§ Screenshot and code edit data:
━━━━━━━━━━━━━━━━━━━━━━━━━━━━━━
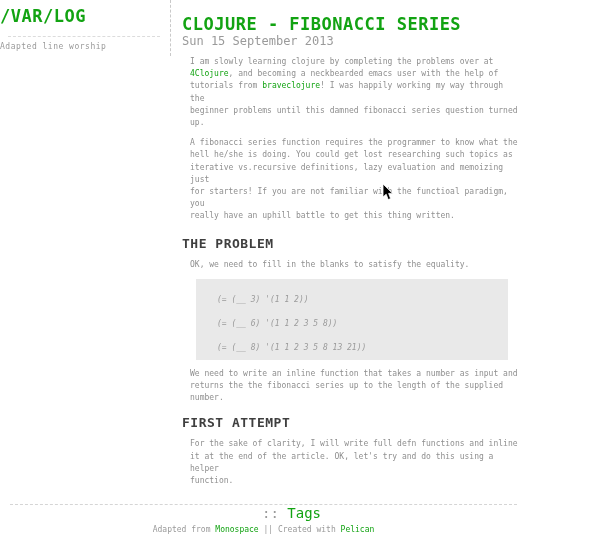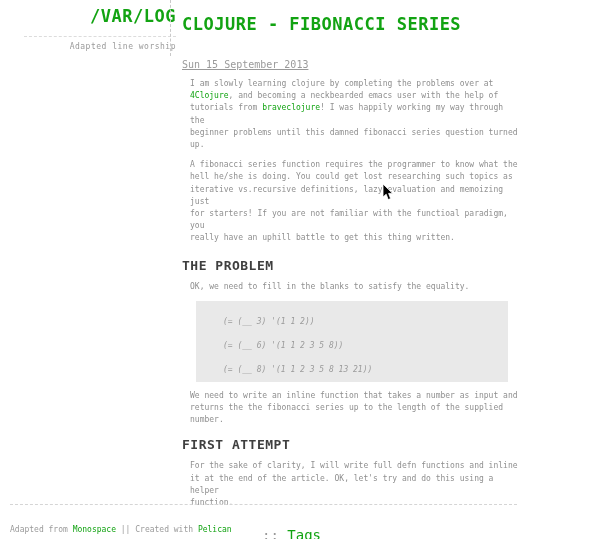--- a/index.html
+++ b/index.html
@@ -10,7 +10,7 @@
   }
   
   .sidebar {
-    position:absolute; left:16px; top:0; width:160px; text-align:right;
+    position:absolute; left:0; top:0; width:160px; text-align:left;
   }
   .site-title {
     margin:6px 0 0; font-size:17px; line-height:20px; font-weight:bold;

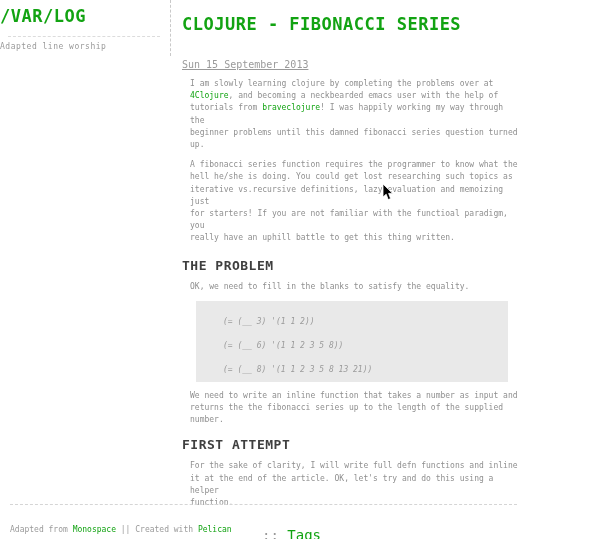--- a/index.html
+++ b/index.html
@@ -32,7 +32,7 @@
     margin:6px 0 0; font-size:17px; line-height:20px; font-weight:bold;
     color:#12a312; letter-spacing:0.5px;
   }
-  .date { margin-top:25px; font-size:10px; color:#9a9a9a;text-decoration:underline; }
+  .date { margin-top:0; font-size:12px; color:#9a9a9a; }
   p.body {
     margin:8px; font-size:8px; line-height:12.2px; color:#8f8f8f;
     white-space:pre-line;

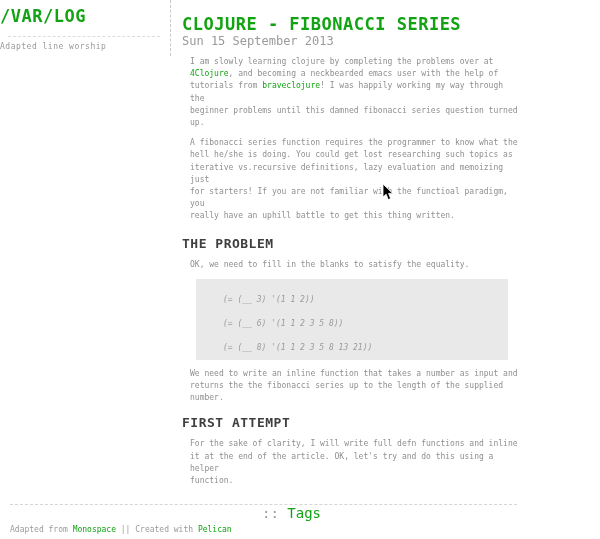--- a/index.html
+++ b/index.html
@@ -51,7 +51,7 @@
   }
   .code-block {
     margin:7px 0 0 14px; width:312px; box-sizing:border-box;
-    background:#e9e9e9; padding:15px 10px 6px 27px;
+    background:#e9e9e9; padding:15px 10px 6px 21px;
     font-size:8px; line-height:12px; font-style:italic; color:#9a9a9a;
     white-space:pre;
   }

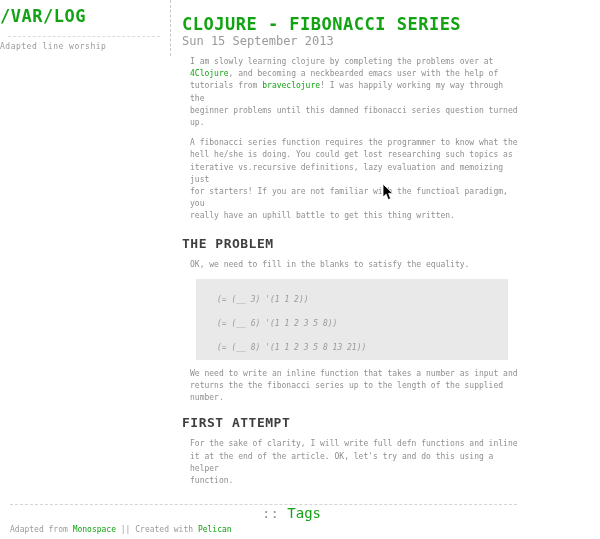--- a/index.html
+++ b/index.html
@@ -60,7 +60,7 @@
   .footer {
     position:absolute; left:10px; top:504px; width:507px;
     border-top:1px dashed #d5d5d5; padding-top:20px;
-    font-size:8px; color:#9a9a9a;
+    text-align:center; font-size:8px; color:#9a9a9a;
   }
   
   .cursor { position:absolute; left:382px; top:184px; width:11px; height:17px; }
━━━━━━━━━━━━━━━━━━━━━━━━━━━━━━
§ WHAT TO WORK ON:
In the records above, find the line containing "top:0; width:160px; text-align:left;" and the line containing "-32,7 +32,7 @@", then give both of them again word for word along with every line between. Omit any pictures.

§ ANSWER TO THIS EXERCISE:
+    position:absolute; left:0; top:0; width:160px; text-align:left;
   }
   .site-title {
     margin:6px 0 0; font-size:17px; line-height:20px; font-weight:bold;

--- a/index.html
+++ b/index.html
@@ -32,7 +32,7 @@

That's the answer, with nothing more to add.